Elle finit, après de multiples recherches, par trouver le numéro de téléphone de l'un des hommes à l'origine du photo-montage avec la vache : "J'ai passé un coup de fil, je n'ai pas été très sympa, j'avoue, vraiment pas. Suffisamment pas sympa pour que ça le refroidisse un grand coup, et qu'il disparaisse le lendemain pendant six mois des réseaux sociaux. Quand les autres attaquaient par petites salves, je leur proposais de leur passer un petit coup de fil. Bizarrement, après c'était calme plat et ça c'est réglé comme ça."
Laurence Guenoun n'a pas de difficulté à repérer à l'époque tous les membres du groupe : "Ils étaient nombreux, mais c'était assez simple de savoir qui en faisait partie. Il suffisait de voir qui faisait les questions-réponses. L'organigramme était simple, il ne fallait pas être Sherlock Holmes. J'ai même les adresses IP. Ils étaient très couillons, ils croyaient tellement à leur impunité qu'ils ne se rendaient même pas compte qu'en laissant des messages en commentaires sur Megaconnards, nous avions accès à leurs adresses IP."
Des excuses "bidons"
Les seules excuses qu'elle accepte parmi toutes celles qui se sont succédées suite aux révélations, ce sont celles de Baptiste Fluzin : "Je dois avouer, c'est une vraie remise en question, une vraie lettre d'excuses. Ça force le respect. Des années plus tard, il réalise qu'il s'est comporté comme une pauvre merde. Les autres, c'est du gros bidon, c'est presque injurieux de leur part."
Pour ce qui arrive aujourd'hui aux membres de cette Ligue du LOL (la plupart d'entre eux ont été mis à pied), Laurence Guenoun dit pouvoir "difficilement les plaindre" mais "avoir beaucoup de pitié pour eux". "Ça leur revient dans la gueule."
Kenza Sadoun el Galoui regrette elle de ne pas avoir signalé ces harceleurs qu'on appelait à l'époque des "trolls" : "Avec le recul j'aurais dû le faire.
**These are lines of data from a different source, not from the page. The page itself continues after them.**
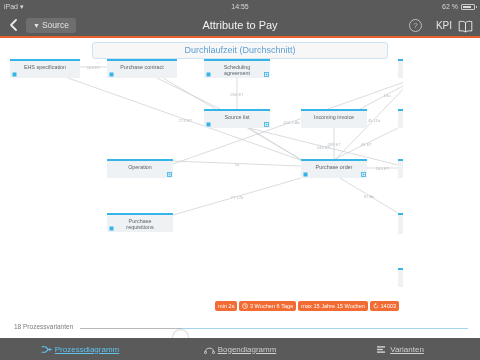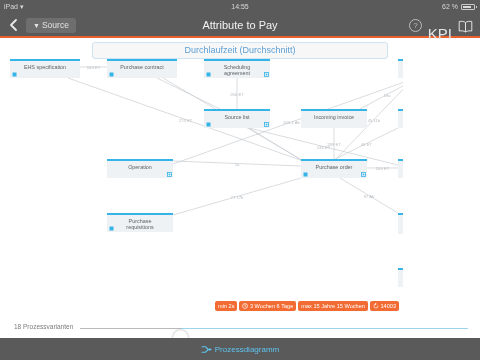--- a/index.html
+++ b/index.html
@@ -64,8 +64,8 @@
     cursor: pointer;
   }
   .nav-kpi {
-    position: absolute; right: 28px; top: 14px;
-    color: #e6e6e6; font-size: 15px; line-height: 13px; cursor: pointer;
+    position: absolute; right: 28px; top: 6px;
+    color: #e6e6e6; font-size: 10px; line-height: 13px; cursor: pointer;
   }
   .nav-book {
     position: absolute; right: 7px; top: 6px;

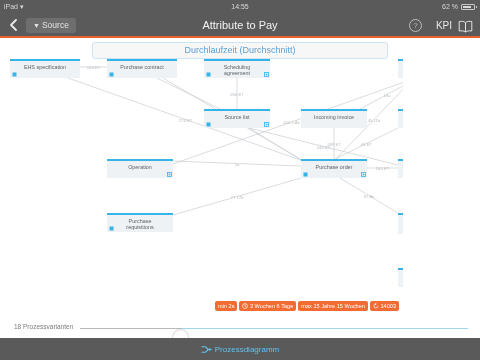--- a/index.html
+++ b/index.html
@@ -160,7 +160,7 @@
   }
   .tab {
     flex: 1; display: flex; align-items: center; justify-content: center;
-    gap: 3px; color: #cfcfcf; font-size: 8px; cursor: pointer;
+    gap: 3px; color: #cfcfcf; font-size: 8px; cursor: pointer; text-decoration: underline;
   }
   .tab.active { color: #5fc4f0; }
   .tab svg { display: block; }

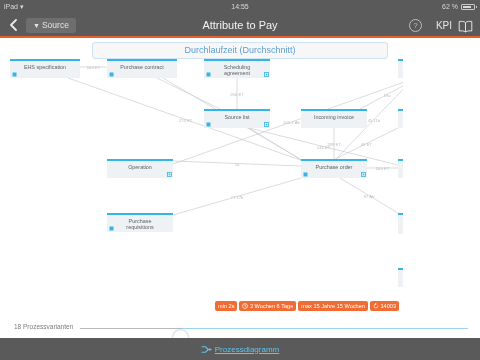--- a/index.html
+++ b/index.html
@@ -417,6 +417,16 @@
         </span>
         <span>Prozessdiagramm</span>
       </div>
+      <div class="tab">
+        <span>
+          <svg width="11" height="9" viewBox="0 0 12 10">
+            <path d="M1.5,8 A4.5,4.5 0 0 1 10.5,8" fill="none" stroke="#cfcfcf" stroke-width="1.1"></path>
+            <circle cx="1.5" cy="8.3" r="1.2" fill="none" stroke="#cfcfcf" stroke-width="1.1"></circle>
+            <circle cx="10.5" cy="8.3" r="1.2" fill="none" stroke="#cfcfcf" stroke-width="1.1"></circle>
+          </svg>
+        </span>
+        <span>Bogendiagramm</span>
+      </div>
     </div>
 
 </div>

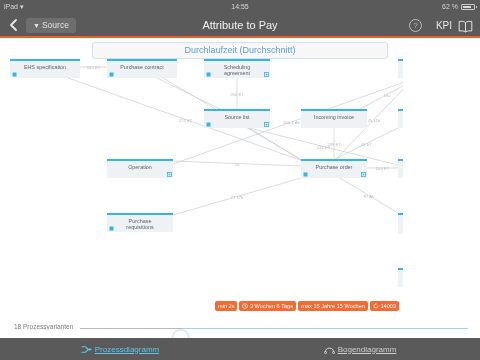--- a/index.html
+++ b/index.html
@@ -427,6 +427,16 @@
         </span>
         <span>Bogendiagramm</span>
       </div>
+      <div class="tab">
+        <span>
+          <svg width="11" height="9" viewBox="0 0 12 10">
+            <rect x="1" y="1.3" width="9" height="1.6" fill="#cfcfcf"></rect>
+            <rect x="1" y="4.2" width="6.5" height="1.6" fill="#cfcfcf"></rect>
+            <rect x="1" y="7.1" width="9" height="1.6" fill="#cfcfcf"></rect>
+          </svg>
+        </span>
+        <span>Varianten</span>
+      </div>
     </div>
 
 </div>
Quand je vois tous les témoignages, je m'en suis beaucoup voulu. Je trouve ça nul de ne pas avoir réagi, j'ai eu de la chance parce que je m'en suis sortie plutôt bien. Pour moi, ça devenait la normalité d'en recevoir tous les jours."
"Twitter ces derniers jours, c'est devenu règlement de compte à O.K. Coral", regrette cependant Laurence Guenoun. "Beaucoup confondent se clasher et harceler. On se clashait beaucoup sur Twitter à l'époque parce qu'on était pas d'accord avec les idées de l'autre ou parce qu'on avait dit une connerie".
Elle a contacté un ami avocat, Rubin Sfadj, de l'association faisant la promotion de la mixité Jamais sans elles. Elle aussi, tout comme la Fondation des Femmes, a décidé de proposer l'aide de son groupe d'avocat·es pour aider les victimes de ces cyber-harcèlements.